If Pluto ever had a liquid sea that froze solid, the pressure from the heavy outer ice shell would squish the subsurface ocean into a denser phase called ice-II, which has a smaller volume than liquid water.
“If the oceans were to freeze completely, soon after that you form this ice-II, which would cause all of Pluto to undergo a huge volume contraction,” Hammond says. This would make Pluto’s surface buckle, like the skin of an overripe peach wrinkling as it dries.
But that’s not what New Horizons saw. Instead, it saw deep cracks. That suggests the dwarf planet is slowly growing bigger, with normal ice – which has a larger volume than liquid water – still forming slowly. If this is the case, then no ice-II will have formed, and something must be keeping the ocean wet – probably heat from the decay of radioactive elements in Pluto’s rocky core.
In fact, sending a probe to a planet so far away that it takes light five-and-a-half hours to reach is kind of on the cheap side! It cost $720 million to reach Pluto — by contrast, the construction of the new Minnesota Vikings stadium will cost $1 billion, CBS reports. Metlife Stadium, in New York, cost $1.6 billion to build, and the world's most expensive stadium, Tokyo's forthcoming 2020 Olympic arena, could cost $2 billion (the Pluto trip was a mere 36 percent of the latter's cost).
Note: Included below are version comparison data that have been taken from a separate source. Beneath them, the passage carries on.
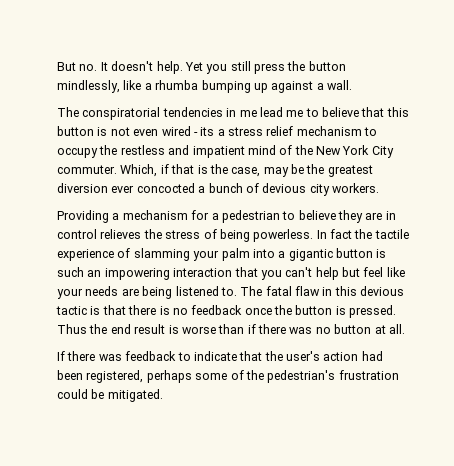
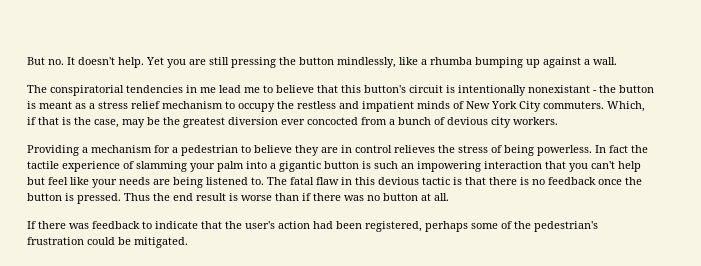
- Yet you still press the button mindlessly, like a rhumba bumping up against a wall.
+ Yet you are still pressing the button mindlessly, like a rhumba bumping up against a wall.
- The conspiratorial tendencies in me lead me to believe that this button is not even wired - its a stress relief mechanism to occupy the restless and impatient mind of the New York City commuter.
+ The conspiratorial tendencies in me lead me to believe that this button's circuit is intentionally nonexistant - the button is meant as a stress relief mechanism to occupy the restless and impatient minds of New York City commuters.
- Which, if that is the case, may be the greatest diversion ever concocted a bunch of devious city workers.
+ Which, if that is the case, may be the greatest diversion ever concocted from a bunch of devious city workers.

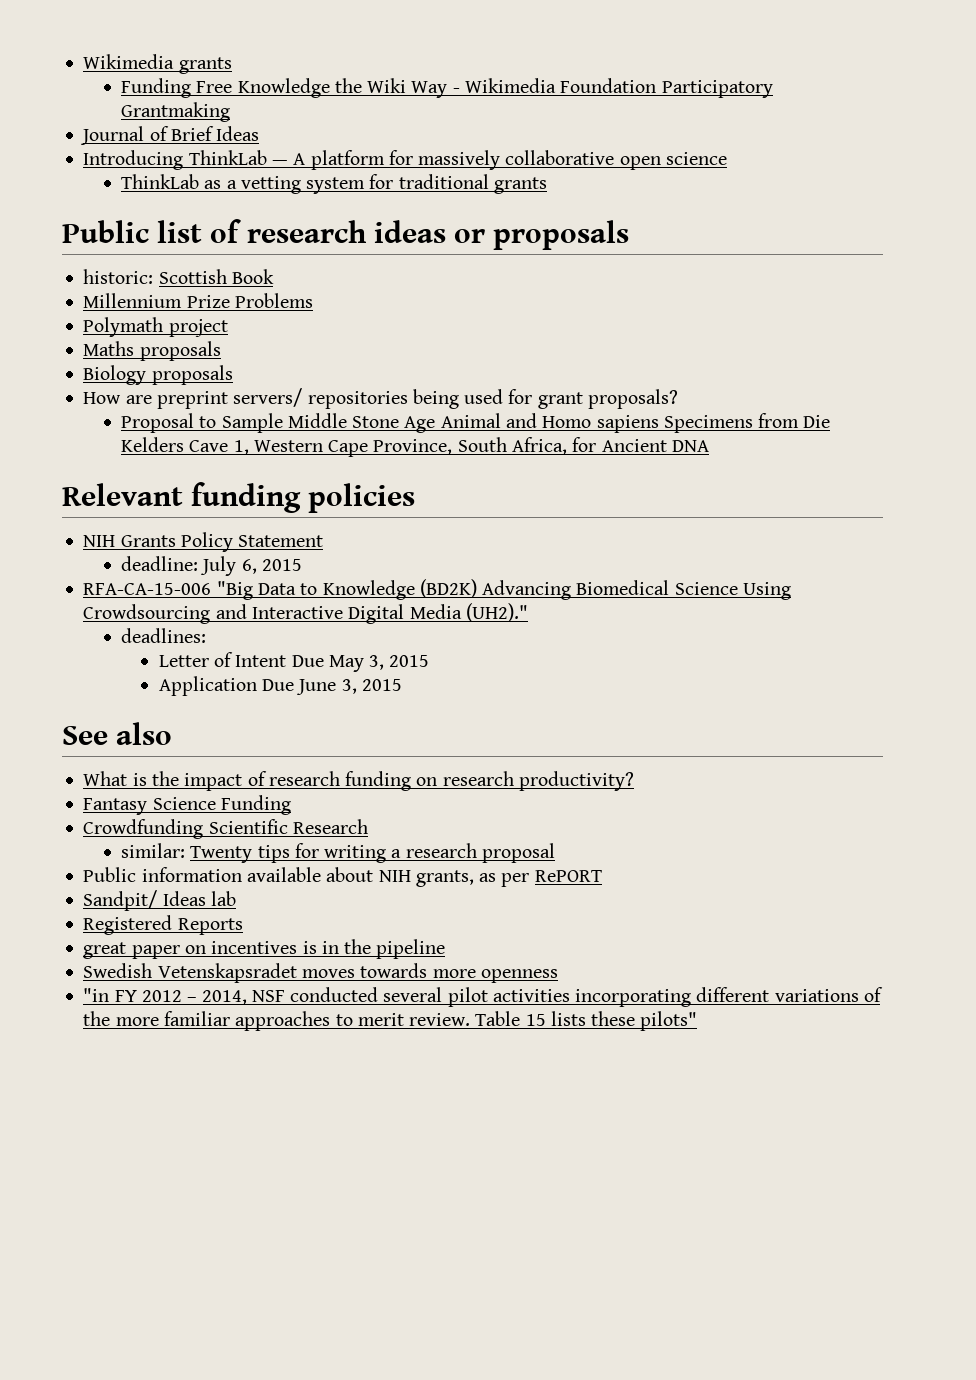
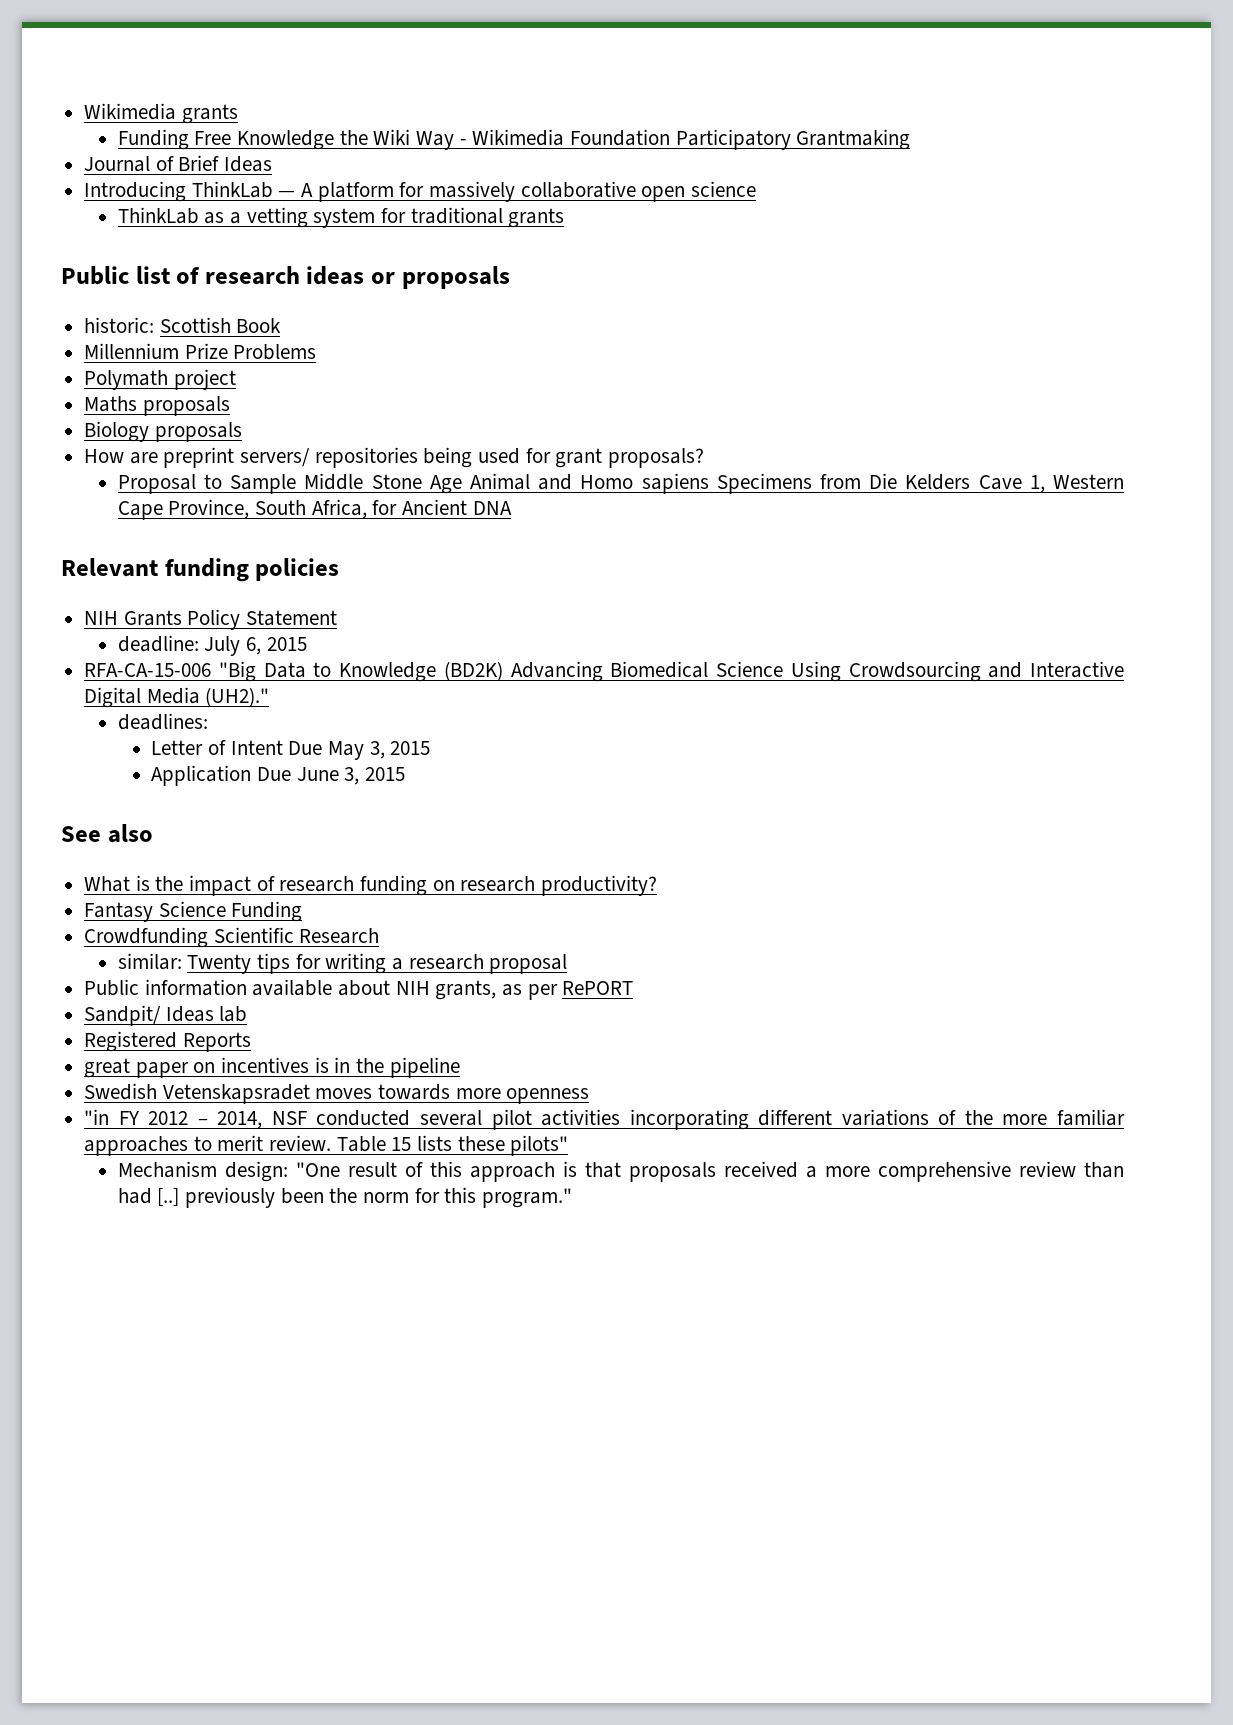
+ Mechanism design: "One result of this approach is that proposals received a more comprehensive review than had [..] previously been the norm for this program."

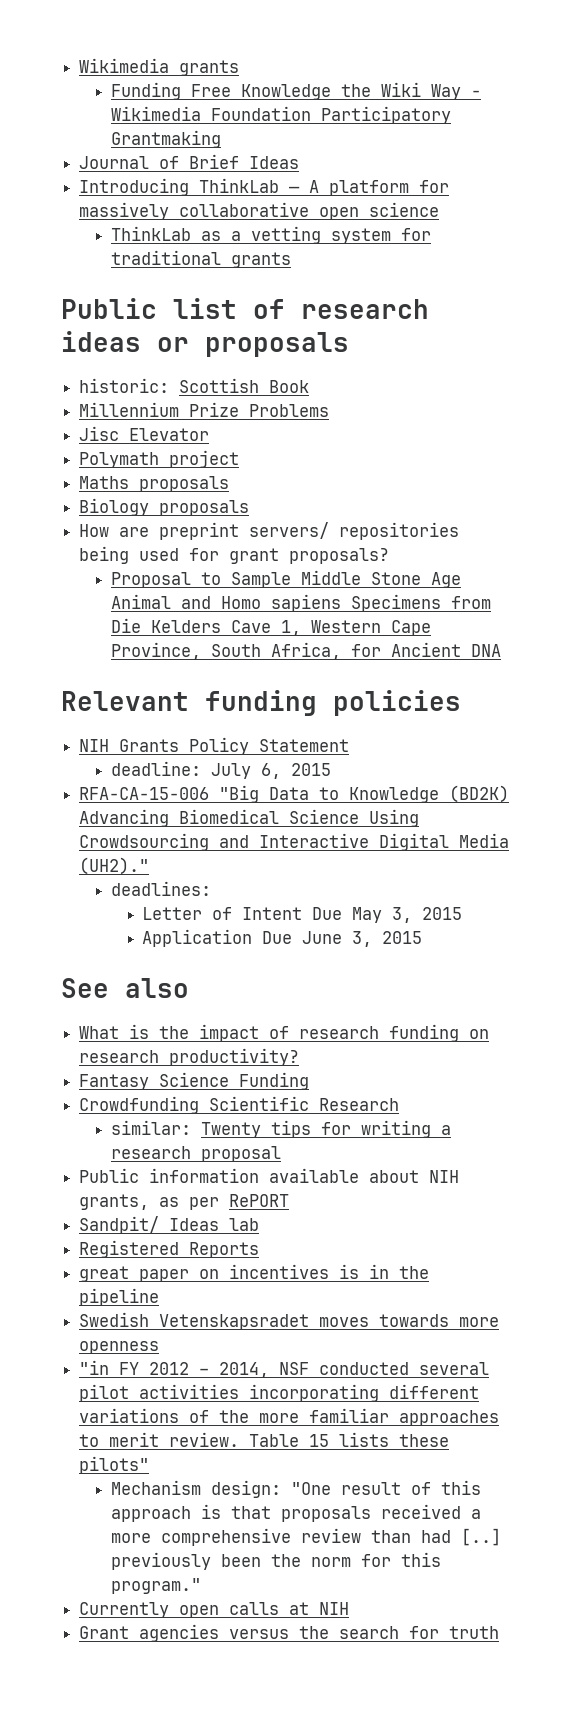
+ Jisc Elevator
+ Currently open calls at NIH
+ Grant agencies versus the search for truth

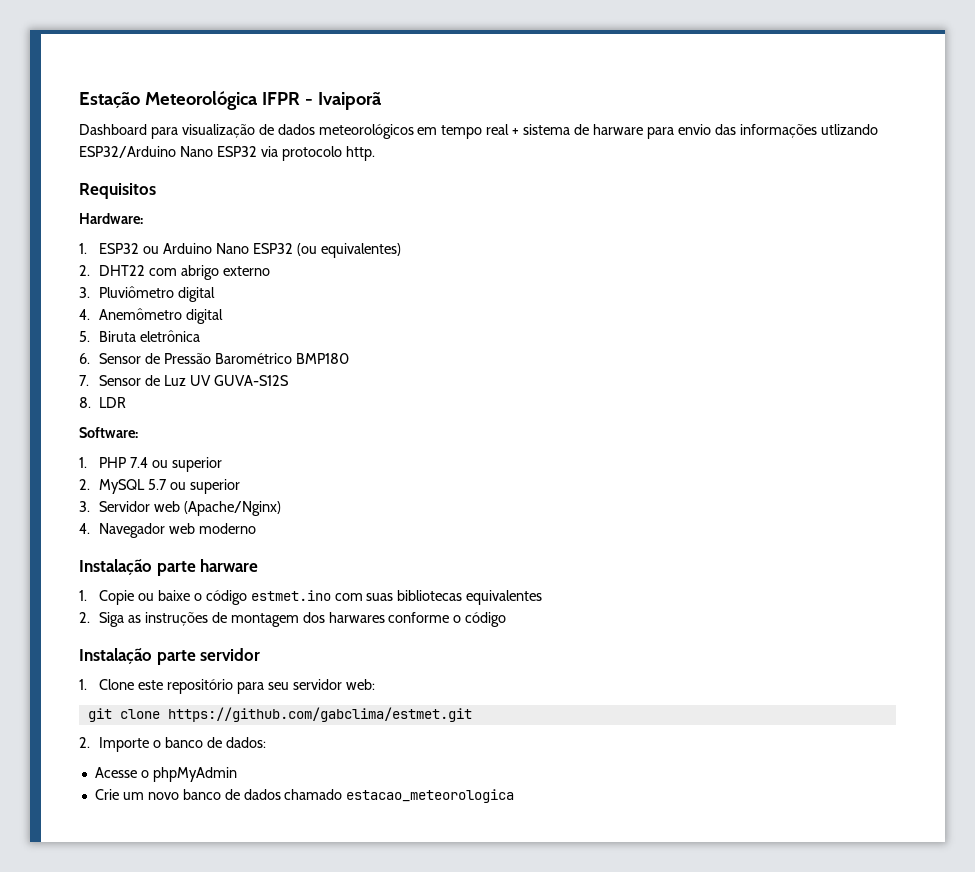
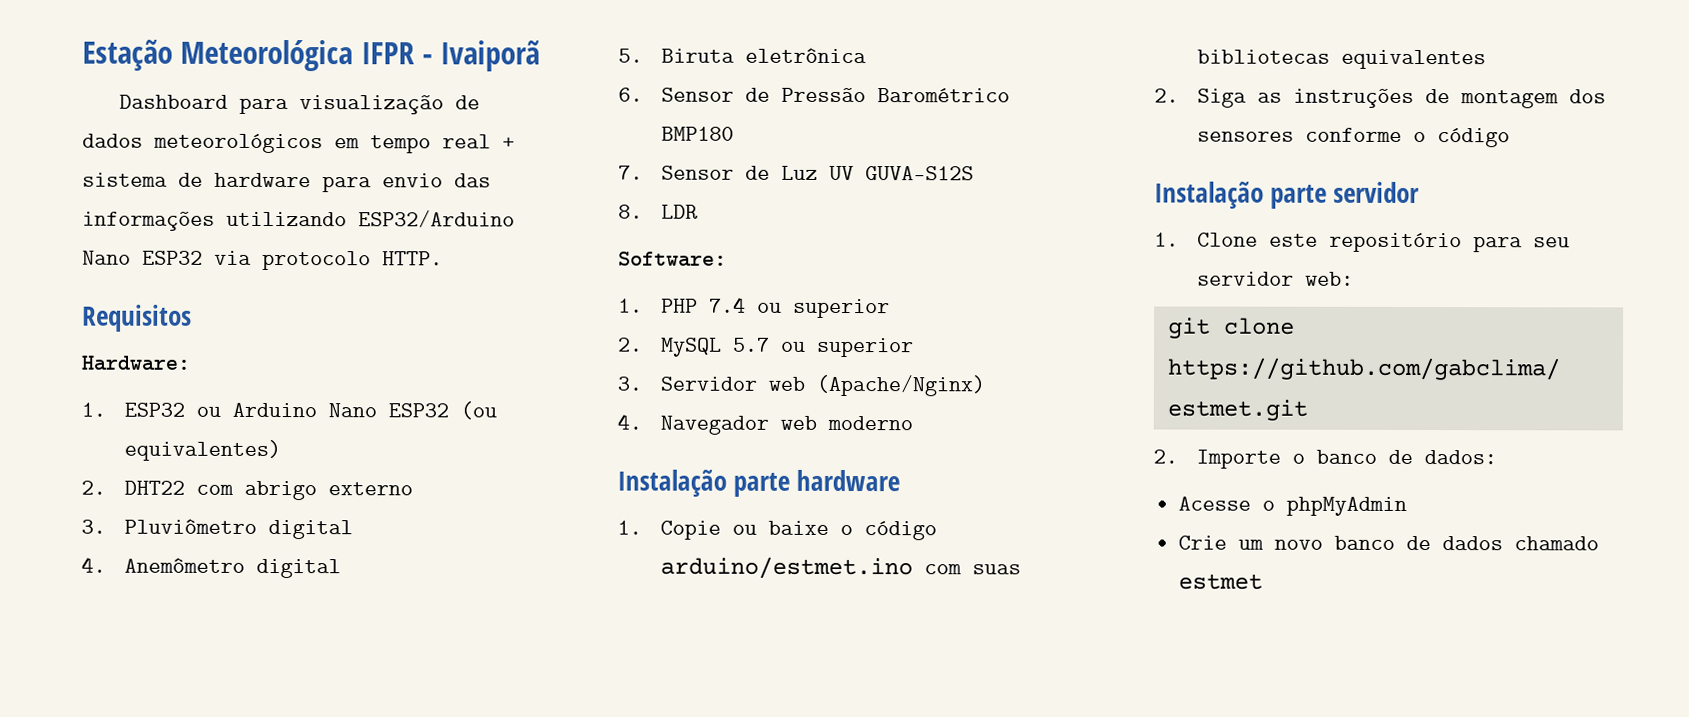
- Dashboard para visualização de dados meteorológicos em tempo real + sistema de harware para envio das informações utlizando ESP32/Arduino Nano ESP32 via protocolo http.
+ Dashboard para visualização de dados meteorológicos em tempo real + sistema de hardware para envio das informações utilizando ESP32/Arduino Nano ESP32 via protocolo HTTP.
- Instalação parte harware
+ Instalação parte hardware
- 1. Copie ou baixe o código estmet.ino com suas bibliotecas equivalentes
+ 1. Copie ou baixe o código arduino/estmet.ino com suas bibliotecas equivalentes
- 2. Siga as instruções de montagem dos harwares conforme o código
+ 2. Siga as instruções de montagem dos sensores conforme o código
- Crie um novo banco de dados chamado estacao_meteorologica
+ Crie um novo banco de dados chamado estmet

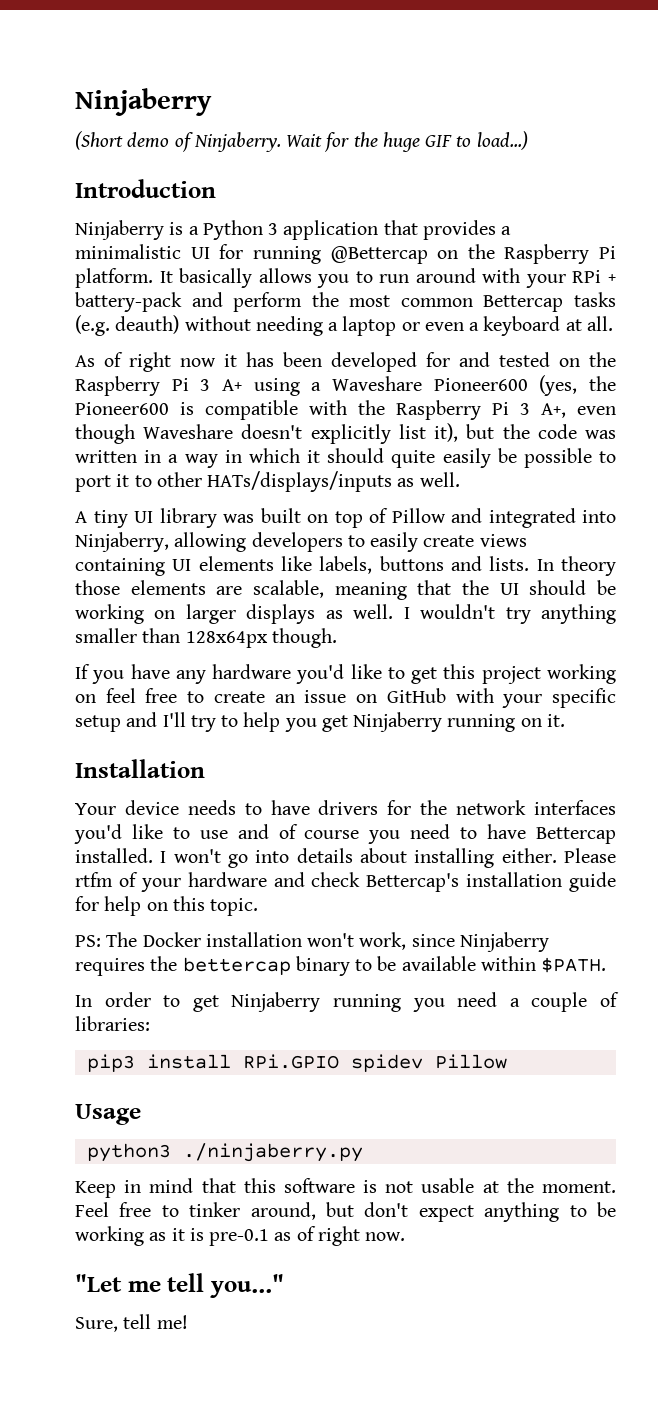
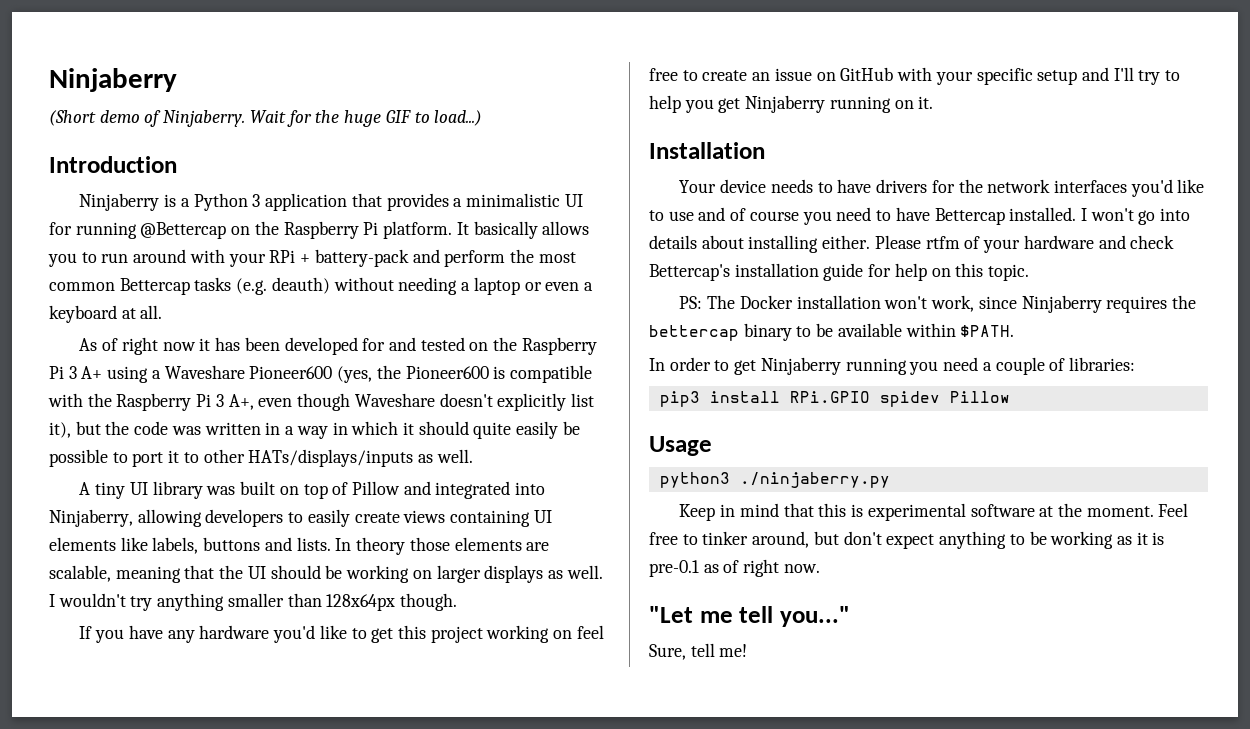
- Keep in mind that this software is not usable at the moment.
+ Keep in mind that this is experimental software at the moment.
NASA has now picked its next stop: a small, cold Kuiper Belt object called 2014 MU69 that is nearly a billion miles beyond Pluto.
Although the trip to Pluto has been carefully planned, the trip beyond has been…less so. Kuiper Belt objects at the edge of the solar system are enticing destinations because they’re made up of primitive material largely unchanged since the solar system’s birth 4.6 billion years ago.
Pluto is definitely not the end of fascinating places in the solar system to explore. There will be missions beyond New Horizons, and new discoveries to be made. There's lots of geology in them thar asteroid belts - and between the data New Horizons is still returning and future missions, we'll be rocking worlds for many years to come.